5.3 Adoption discontinue de l’agriculture de conservation

Ce travail a permis de mettre en évidence l’existence d’une pratique discontinue de l’AC. L’étude n’a pas pu approfondir les recherches sur les raisons de reprise de l’AC pour ces exploitations. Cependant, des liens entre ce comportement d’adoption et le mode de faire-valoir des terres semblent exister. Certaines exploitations qui adoptent l’AC de façon discontinue sont par exemple des « grands propriétaires » qui mettent une grande partie de leurs terres en métayage et en location. Il serait ainsi intéressant d’approfondir la recherche sur ce comportement « novateur » d’adoption de l’AC : Quelles sont les caractéristiques de ces exploitations ? Quelles sont les stratégies sous-jacentes ? Quelles sont les performances de cas pratiques ? Quels sont les liens entre l’adoption discontinue de l’AC et le mode de faire-valoir des terres ?

5.4 Seuils d’adoption de l’agriculture de conservation à valider sur un échantillon plus grand

Cette étude a permis de mettre en évidence que l’adoption de l’AC requiert un seuil minimum d’adoption de 2 ha de tanety. Pour maintenir cette adoption dans le temps, il faut atteindre le seuil minimum de 3 ha. Il serait intéressant de répliquer de telles analyses pour d’autres systèmes d’AC et/ou dans d’autres zones agroécologiques de Madagascar sur un échantillon plus grand pour mieux cibler les actions de promotion de l’AC.
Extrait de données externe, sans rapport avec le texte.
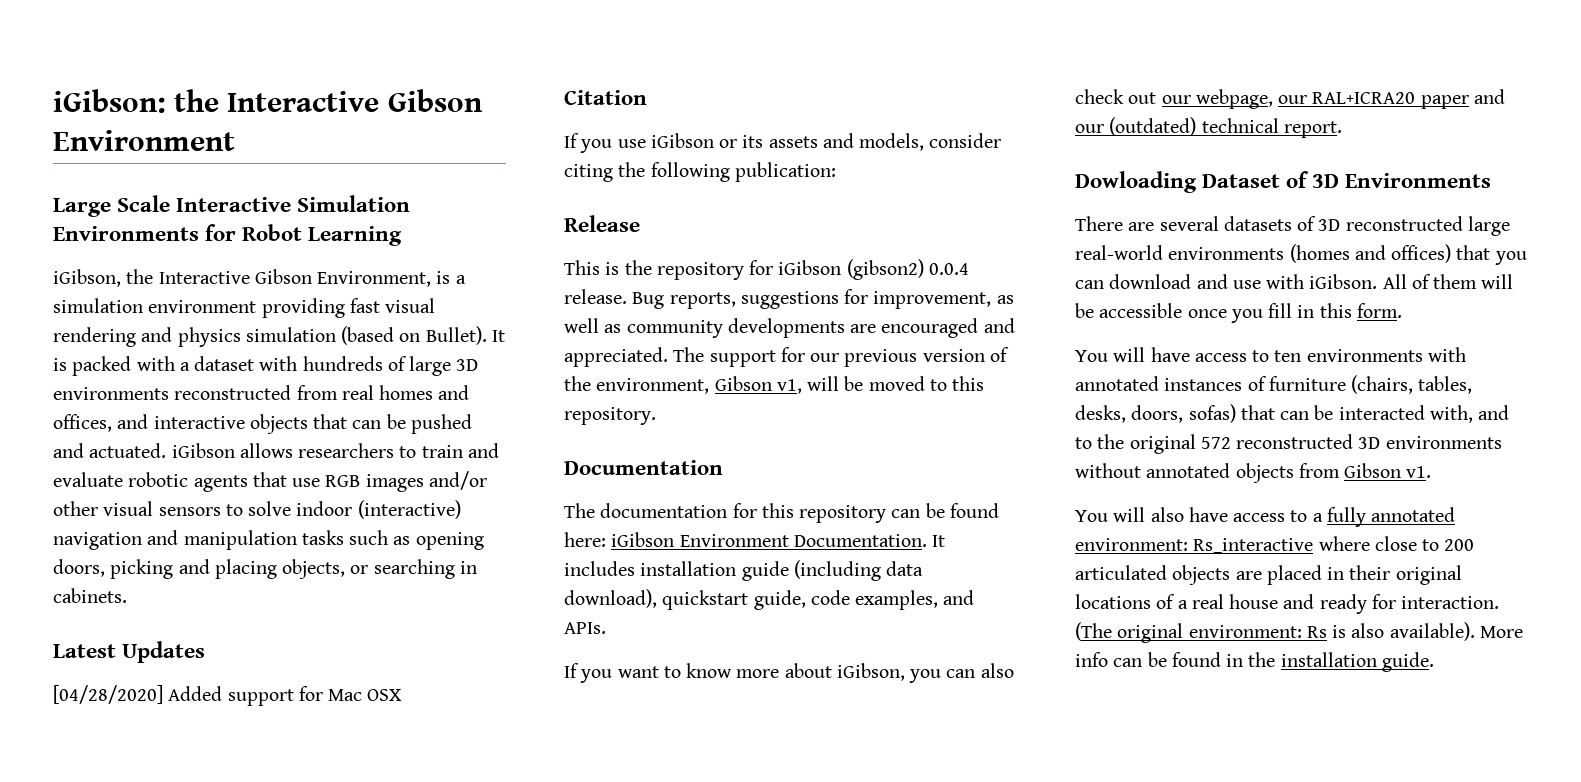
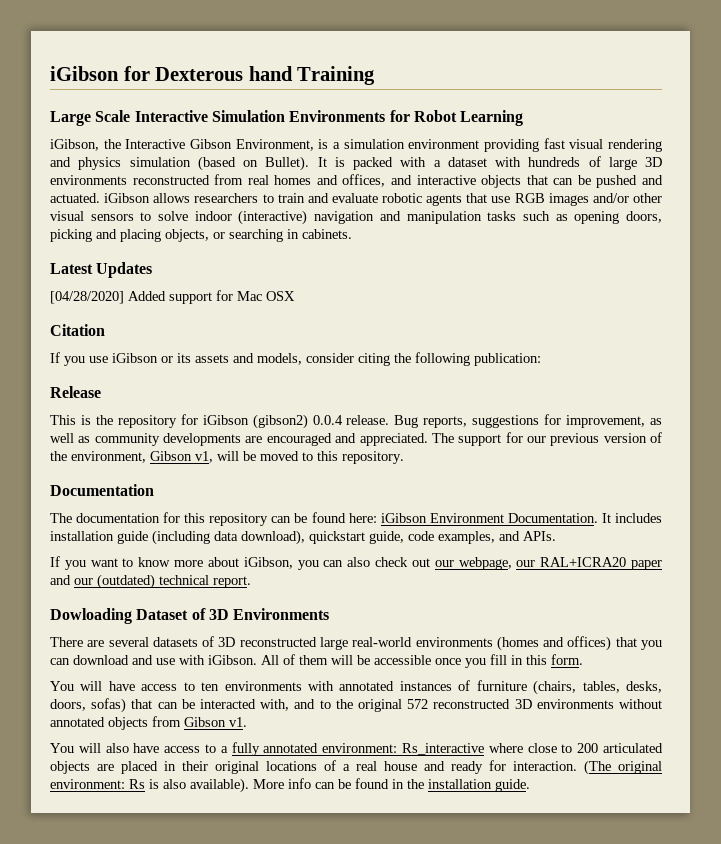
[53,89,483,113] [53,130,235,151] iGibson: the Interactive Gibson Environment -> [50,66,376,85] iGibson for Dexterous hand Training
5.5 Production de base de données pour l’analyse des processus d’innovation

Une des limites de cette recherche est l’inexistence de données de panels permettant de suivre la dynamique des processus d’innovation. Les données disponibles sont souvent issues des bases de données de projet, qui sont limités dans le temps et mobilisent des méthodes non uniformisées. Le temps de la thèse ne permettait pas d’en produire. Il serait intéressant de produire des bases de données avec des méthodes harmonisées permettant de suivre et d’accompagner les processus d’innovation à l’échelle nationale.

L’étude a mis en évidence que la perception de la fertilité du sol influence les décisions d’adoption et d’abandon de l’AC. Toutefois, des données précises sur le statut de fertilité du sol et le degré de dégradation du sol n’existent pas non plus à Madagascar. Ces informations sont nécessaires pour valider les perceptions paysannes sur la fertilité et permettent de mieux cibler les actions de promotion de l’AC ainsi que les recherches y afférentes.